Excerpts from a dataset
_____

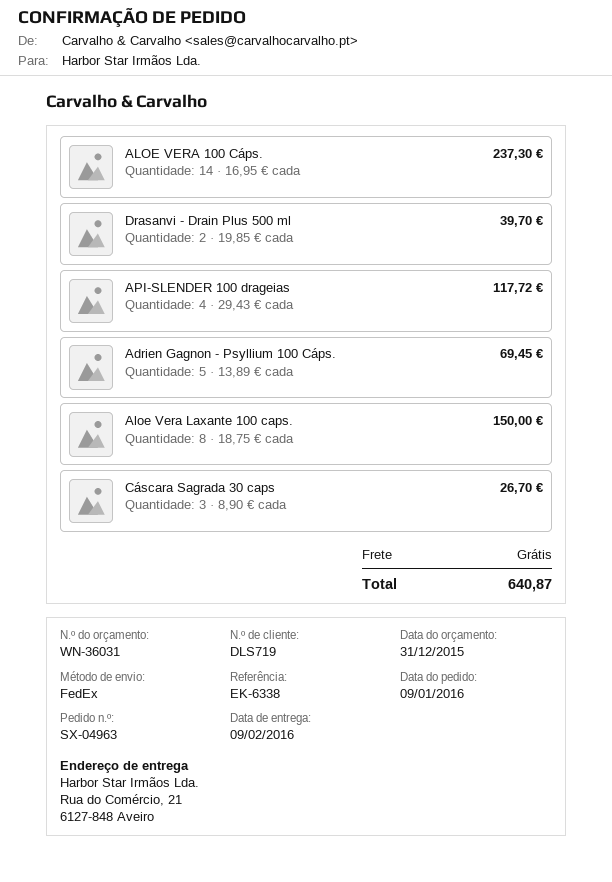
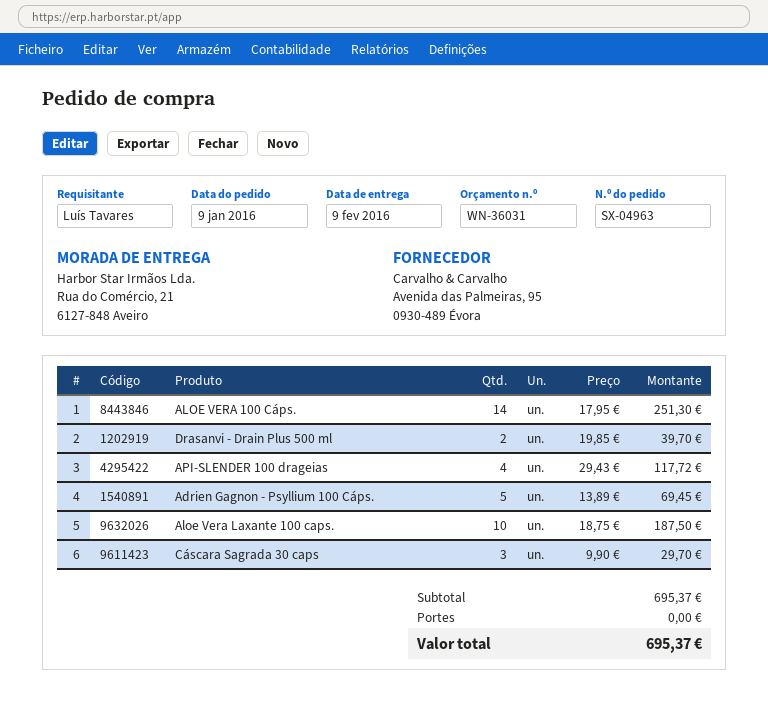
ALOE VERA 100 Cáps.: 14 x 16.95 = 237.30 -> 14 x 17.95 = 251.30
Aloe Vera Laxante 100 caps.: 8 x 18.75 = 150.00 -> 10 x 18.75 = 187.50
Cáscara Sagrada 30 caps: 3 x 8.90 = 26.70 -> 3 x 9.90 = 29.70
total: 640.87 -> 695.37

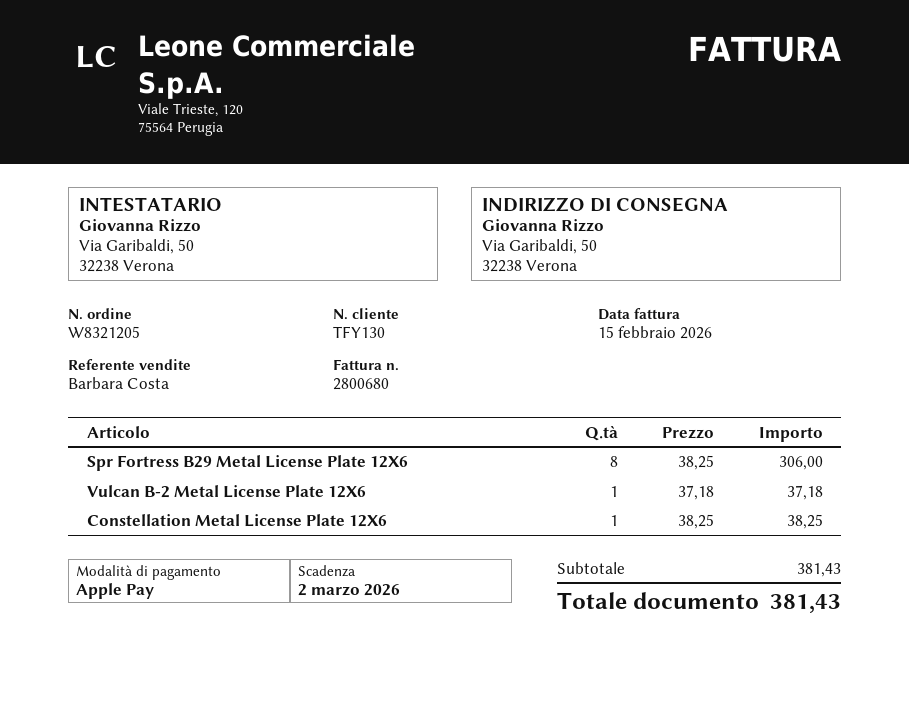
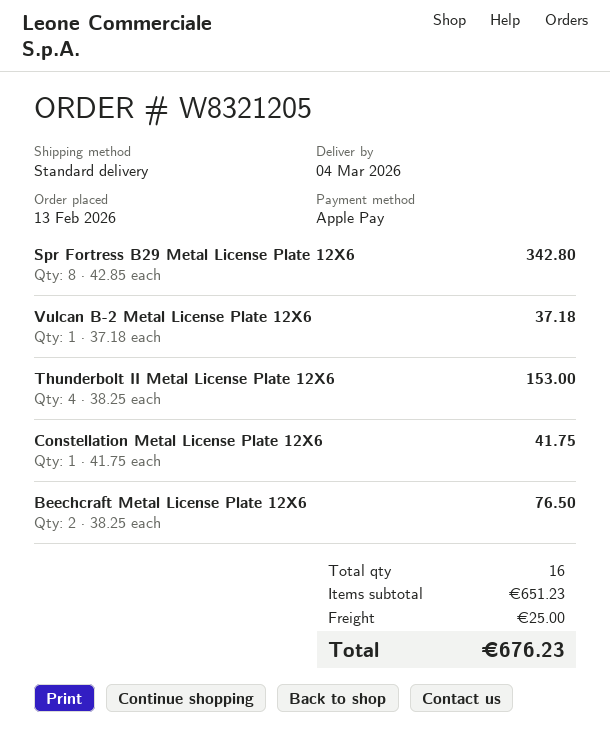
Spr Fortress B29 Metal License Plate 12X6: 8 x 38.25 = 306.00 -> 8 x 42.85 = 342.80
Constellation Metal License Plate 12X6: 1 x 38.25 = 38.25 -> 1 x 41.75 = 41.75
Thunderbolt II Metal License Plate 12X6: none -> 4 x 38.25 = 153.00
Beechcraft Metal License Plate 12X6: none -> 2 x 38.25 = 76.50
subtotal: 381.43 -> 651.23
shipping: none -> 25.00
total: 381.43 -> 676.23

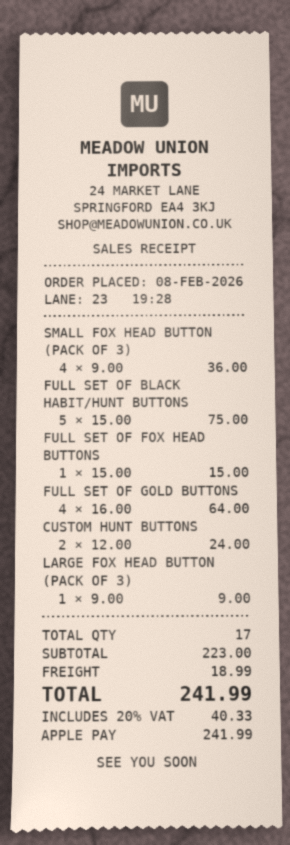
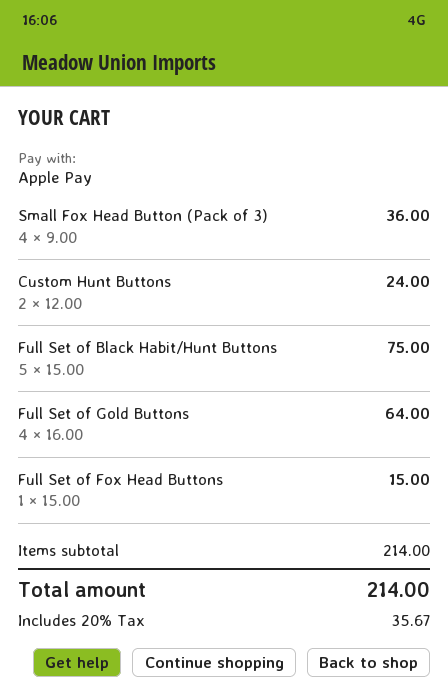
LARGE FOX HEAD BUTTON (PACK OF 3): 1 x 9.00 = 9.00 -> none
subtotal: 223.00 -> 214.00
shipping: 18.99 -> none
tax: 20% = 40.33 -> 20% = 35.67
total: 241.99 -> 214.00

_____

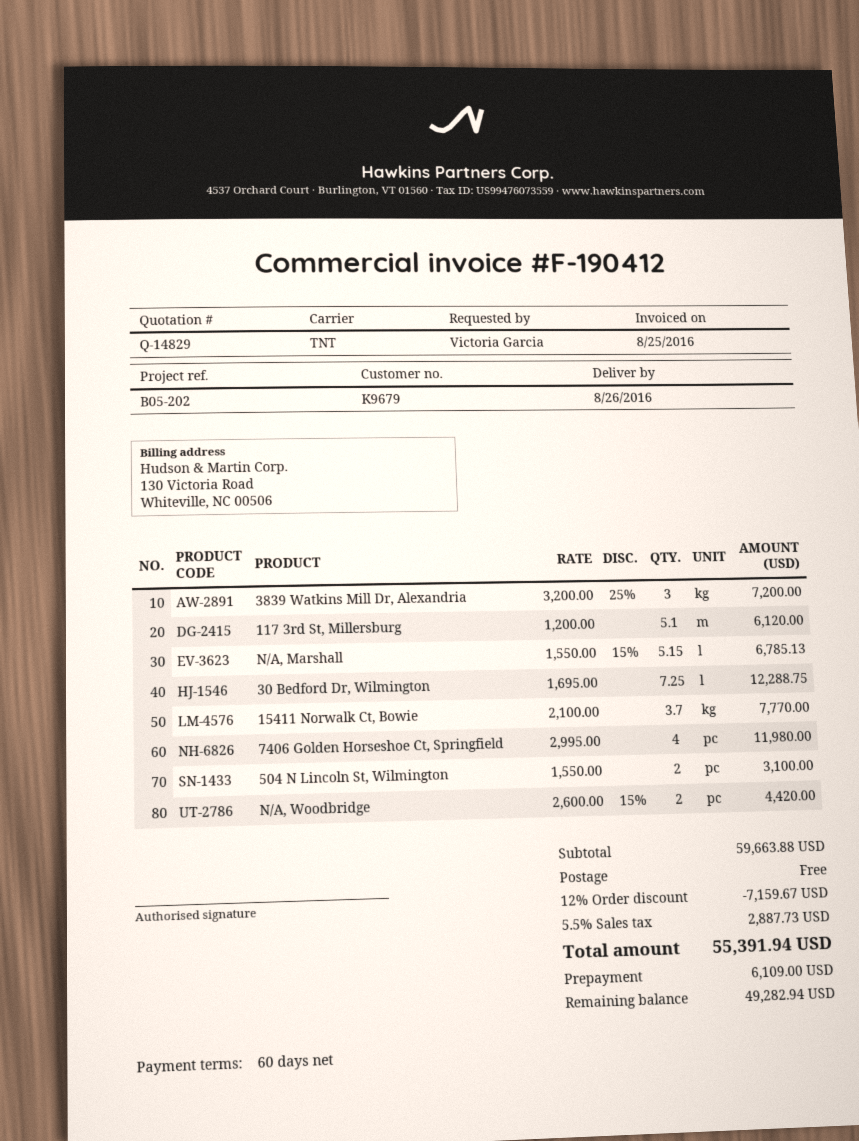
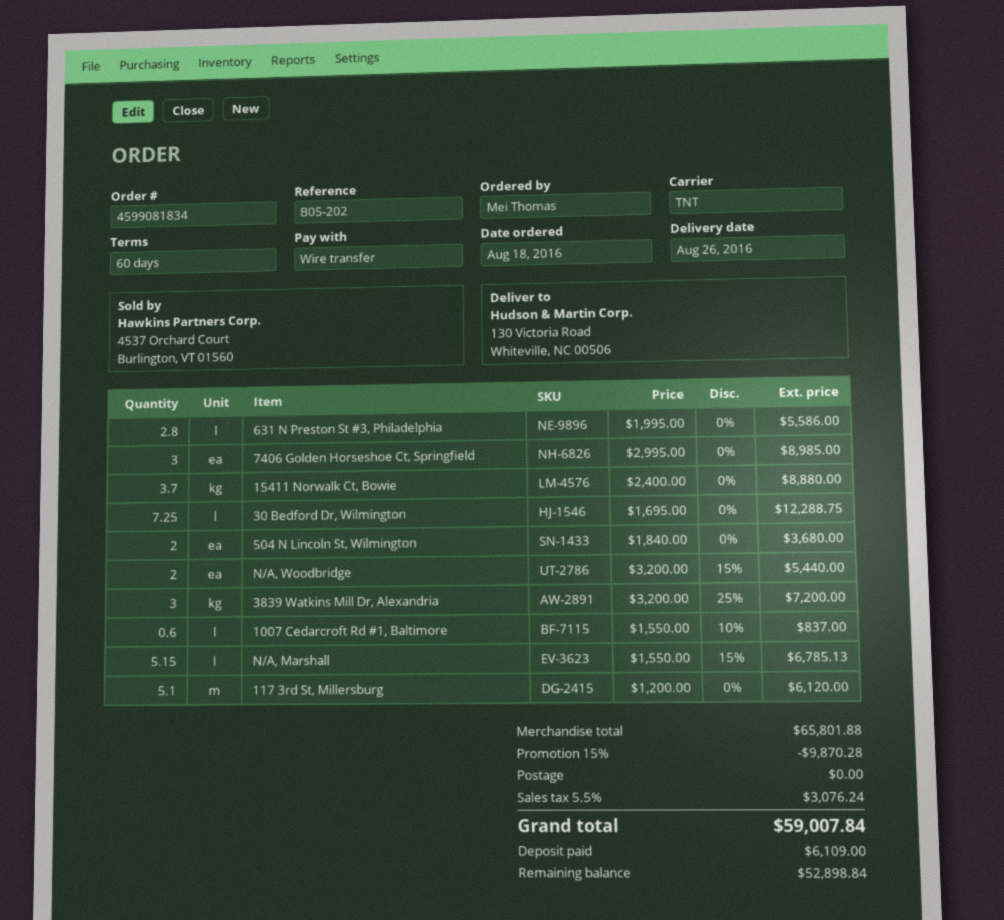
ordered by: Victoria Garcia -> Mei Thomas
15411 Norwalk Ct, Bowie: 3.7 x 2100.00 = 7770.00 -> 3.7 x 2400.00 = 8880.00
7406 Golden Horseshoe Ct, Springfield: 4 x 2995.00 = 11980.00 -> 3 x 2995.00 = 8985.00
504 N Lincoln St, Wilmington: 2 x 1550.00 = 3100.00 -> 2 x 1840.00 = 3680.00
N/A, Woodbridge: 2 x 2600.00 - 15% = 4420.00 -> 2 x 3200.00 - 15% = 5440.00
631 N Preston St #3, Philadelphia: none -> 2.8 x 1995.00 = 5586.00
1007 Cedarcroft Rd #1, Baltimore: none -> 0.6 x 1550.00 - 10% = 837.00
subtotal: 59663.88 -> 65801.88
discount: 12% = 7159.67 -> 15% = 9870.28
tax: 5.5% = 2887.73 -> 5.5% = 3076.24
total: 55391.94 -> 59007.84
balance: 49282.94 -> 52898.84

_____

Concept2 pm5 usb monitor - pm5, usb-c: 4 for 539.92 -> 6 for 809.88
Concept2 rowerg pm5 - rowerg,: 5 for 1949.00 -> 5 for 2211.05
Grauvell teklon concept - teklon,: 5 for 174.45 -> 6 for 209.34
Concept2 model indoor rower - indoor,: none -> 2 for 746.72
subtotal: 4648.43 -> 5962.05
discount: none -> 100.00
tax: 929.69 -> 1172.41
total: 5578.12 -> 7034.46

_____

◆ Required work
Collect every line with the string "shipping" from the records, and copy each.

◆ Response area
shipping: none -> 25.00
shipping: 18.99 -> none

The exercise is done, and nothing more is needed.